"Well, the story begins in 1920,..."
|A rather cool poster for a 1939 production.|
In Act I, Helen Glory arrives at the remote island location where the robots are made. She's the daughter of the famous Sir Edward Glory (and is very beautiful) so she's immediately shown in to see Harry Domin the managing director of the company. Domin--and all the other directors, Alquist, Busman, Fabry, Gall, Hallemeier--comically fall in love with her on the spot, and so, even though they see right through her scheme to liberate the robots, they don't care and show her all their secrets.
But it isn't Helen who convinces the directors; it's the directors who convince Helen. That opening quote is Harry Domin starting to explain the history of Rossum's Universal Robots and all the great things they've achieved. In 1932, Old Rossum (Old Reason in the version I just read) discovers the key to manufacturing life. He putters around with his discovery, but young Rossum sees the potential and makes a fortune. In Act I, around the year 2000, both Rossums are dead, but the company is a worldwide powerhouse. People don't have to work any more; the world is rich; robots do everything.
Act II finds us ten years later: Helen is married to Harry Domin, the director, but not everything is Utopian in this Utopia. Humans, including Helen, are no longer having babies.
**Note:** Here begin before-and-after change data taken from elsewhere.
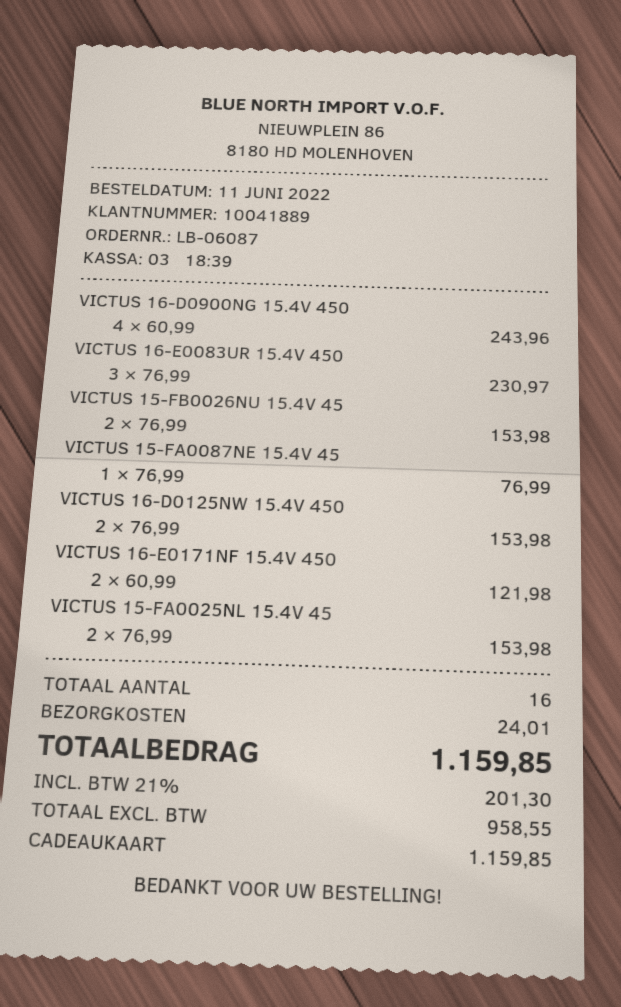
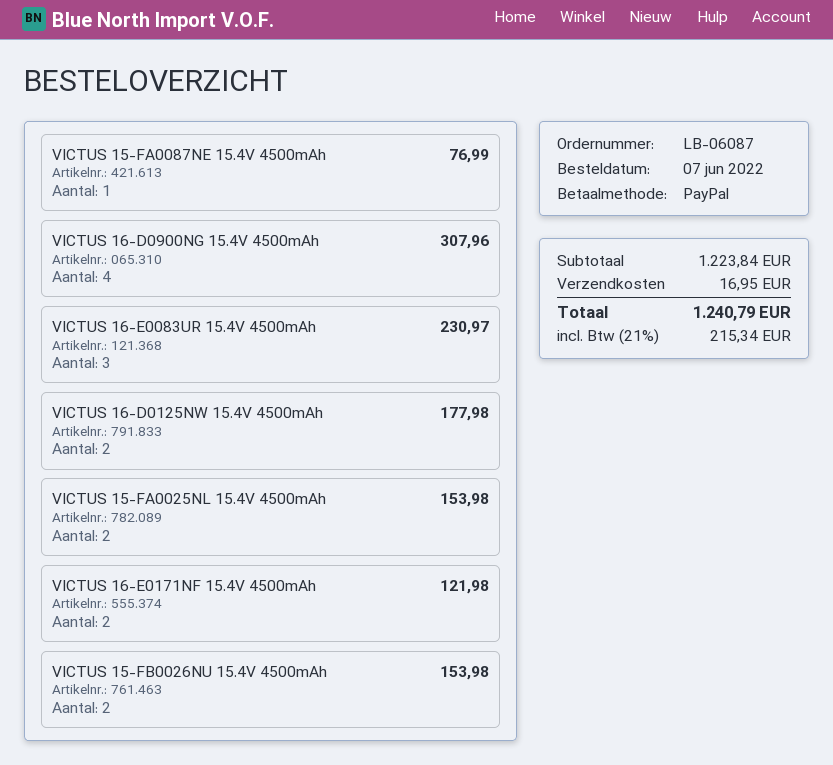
order date: 2022-06-11 -> 2022-06-07
payment method: gift card -> PayPal
VICTUS 16-D0900NG 15.4V 450: 4 for 243.96 -> 4 for 307.96
VICTUS 16-D0125NW 15.4V 450: 2 for 153.98 -> 2 for 177.98
shipping: 24.01 -> 16.95
tax: 21% = 201.30 -> 21% = 215.34
total: 1159.85 -> 1240.79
Robots are breaking down faster. Worse there's a new manifesto calling for robot liberation making the rounds.
By Act III, the robots are in active rebellion, and in Act IV? Well, you'll just have to see for yourself what happens in Act IV.
It's definitely a case where the road to whatever that outcome was is paved with good intentions. Čapek writes of his play:
"General Director Domin shows in the play that the development of technology frees man from heavy physical labor, and he is right. Alquist, with his Tolstoyan outlook, believes that technology demoralizes man, and I think he is right, too. Busman believes that only industrialism is capable of meeting modern needs, and he is right. Helena instinctively fears all these human machinations, and she is quite right. Finally, the robots themselves revolt agains all these idealists, and it seems they are right, too."So with everybody being right, how can anything go wrong?
I read the play in the pink volume on the right (tr. by Peter Majer and Cathy Porter) from Methuen Press, but I'd read it previously in Catbird Press edition translated by Claudia Novack-Jones. I think I now prefer the Majer and Porter translation, but as far as I can tell with no Czech, both are fine. One major difference between the two is that the Majer and Porter translation makes clear the impact of the name Rossum for a Czech by changing the founder's name to Reason. (Rozum is the Czech word for mind/reason/intellect.) I'm not entirely sure how I feel about that; it seems a little heavy-handed, but maybe I'm just used to the name Rossum in the play.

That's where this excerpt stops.